DATA SHOWN
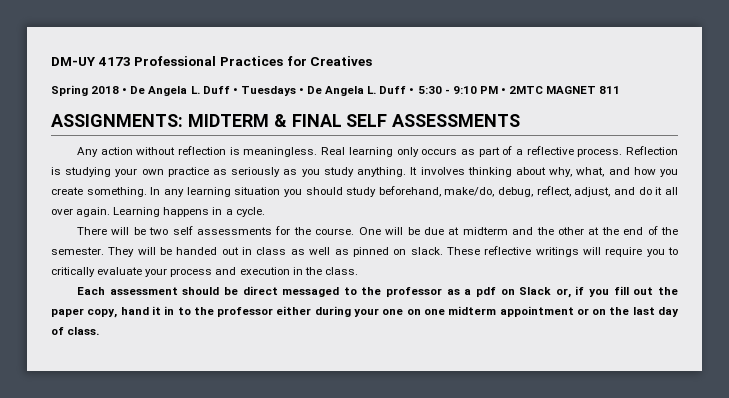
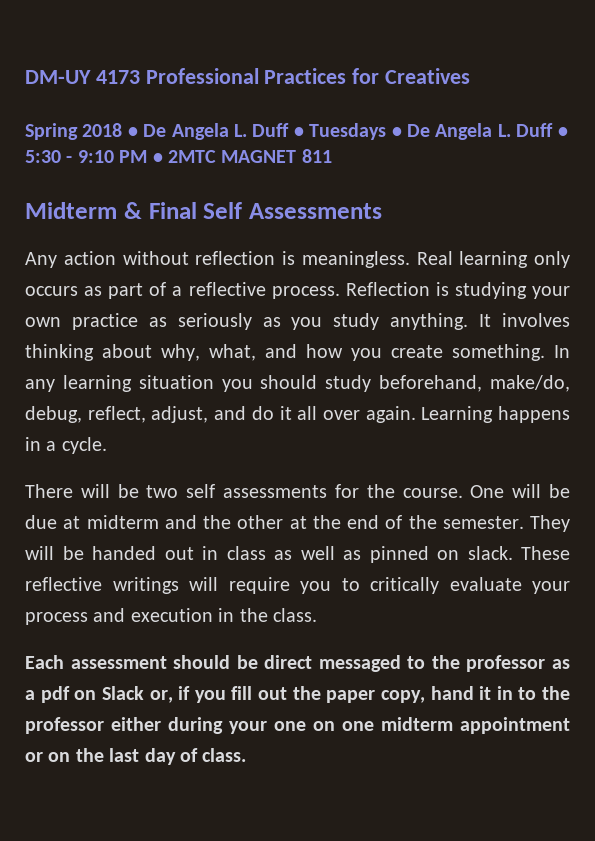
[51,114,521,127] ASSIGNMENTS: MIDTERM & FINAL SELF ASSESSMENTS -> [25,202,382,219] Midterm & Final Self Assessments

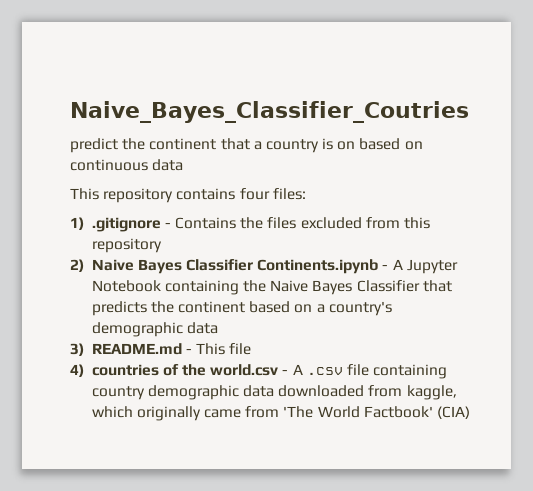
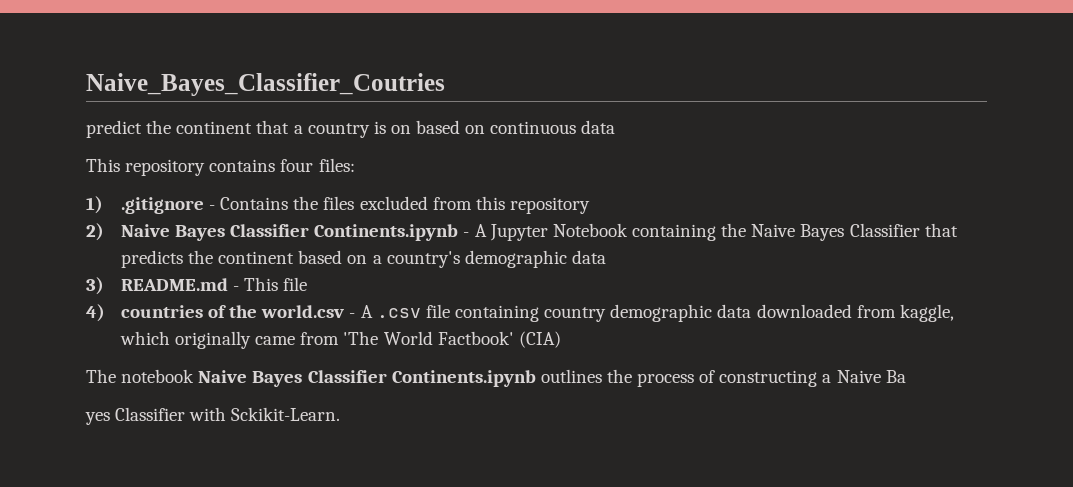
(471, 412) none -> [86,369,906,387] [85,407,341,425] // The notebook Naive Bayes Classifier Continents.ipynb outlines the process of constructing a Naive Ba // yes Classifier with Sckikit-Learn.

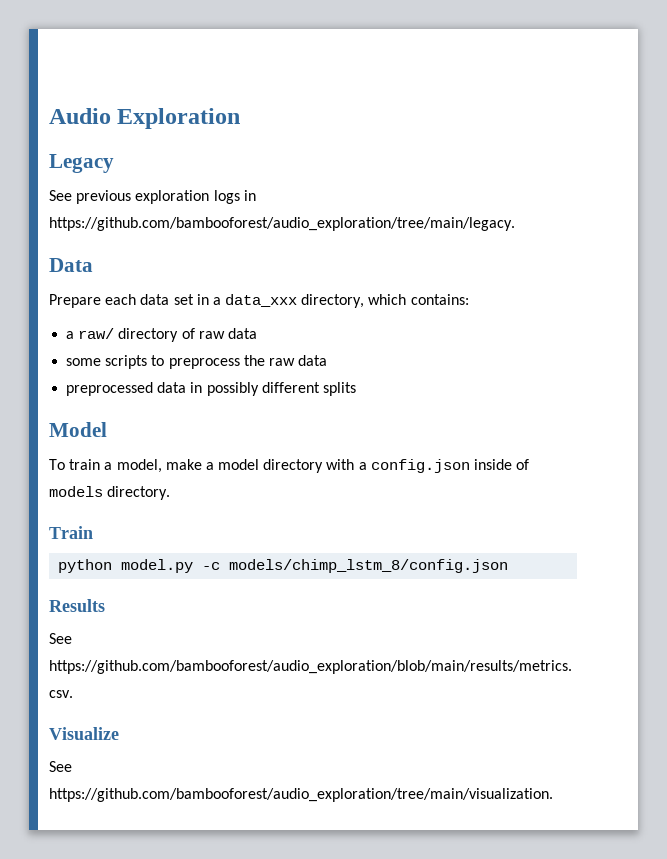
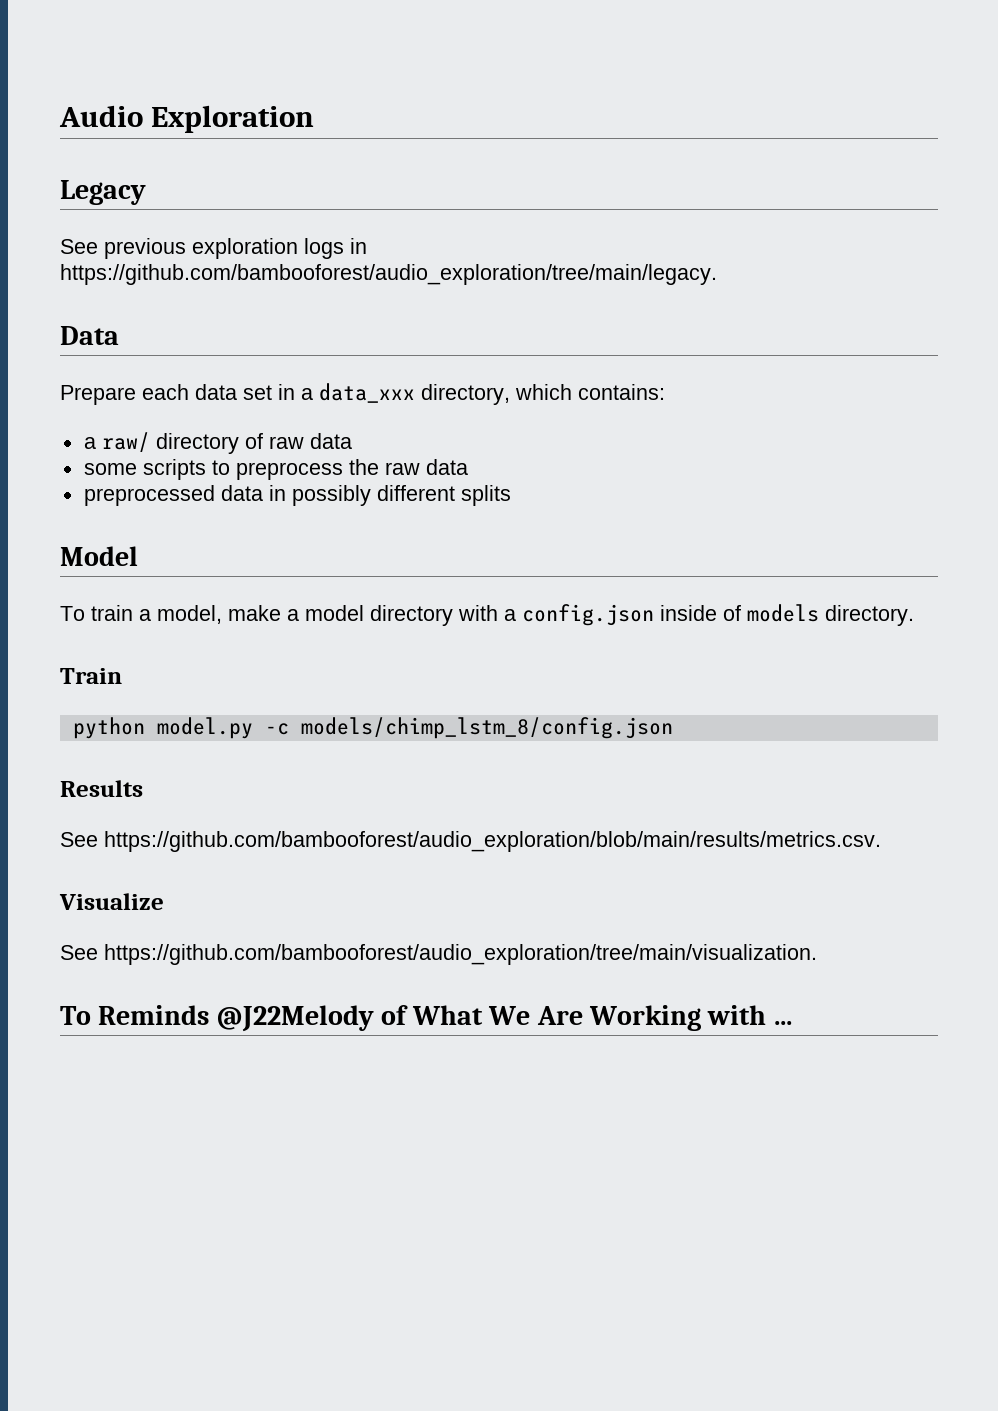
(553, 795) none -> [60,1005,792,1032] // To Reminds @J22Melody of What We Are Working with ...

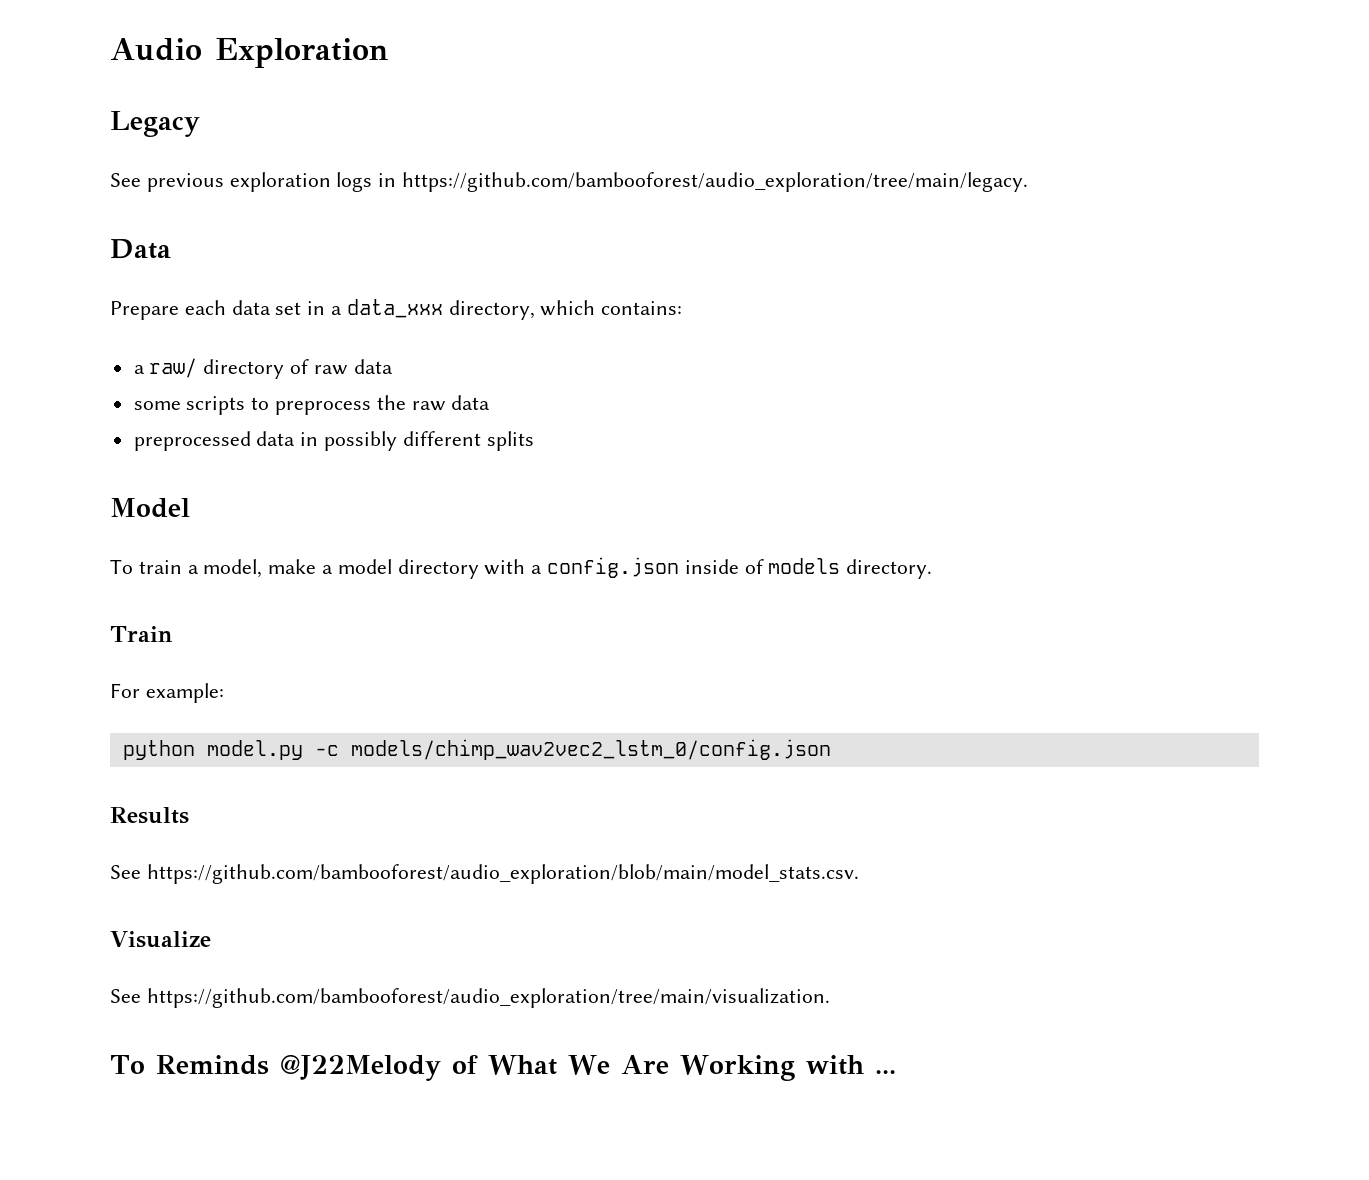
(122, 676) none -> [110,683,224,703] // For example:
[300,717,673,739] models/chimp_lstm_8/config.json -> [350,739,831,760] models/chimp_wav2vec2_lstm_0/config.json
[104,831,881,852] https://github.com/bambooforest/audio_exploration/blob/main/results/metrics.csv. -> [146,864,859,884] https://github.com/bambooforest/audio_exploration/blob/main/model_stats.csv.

REQUIRED WORK
Output the material above exactly as written and drop any images it holds.

WRITTEN SOLUTION
[51,114,521,127] ASSIGNMENTS: MIDTERM & FINAL SELF ASSESSMENTS -> [25,202,382,219] Midterm & Final Self Assessments

(471, 412) none -> [86,369,906,387] [85,407,341,425] // The notebook Naive Bayes Classifier Continents.ipynb outlines the process of constructing a Naive Ba // yes Classifier with Sckikit-Learn.

(553, 795) none -> [60,1005,792,1032] // To Reminds @J22Melody of What We Are Working with ...

(122, 676) none -> [110,683,224,703] // For example:
[300,717,673,739] models/chimp_lstm_8/config.json -> [350,739,831,760] models/chimp_wav2vec2_lstm_0/config.json
[104,831,881,852] https://github.com/bambooforest/audio_exploration/blob/main/results/metrics.csv. -> [146,864,859,884] https://github.com/bambooforest/audio_exploration/blob/main/model_stats.csv.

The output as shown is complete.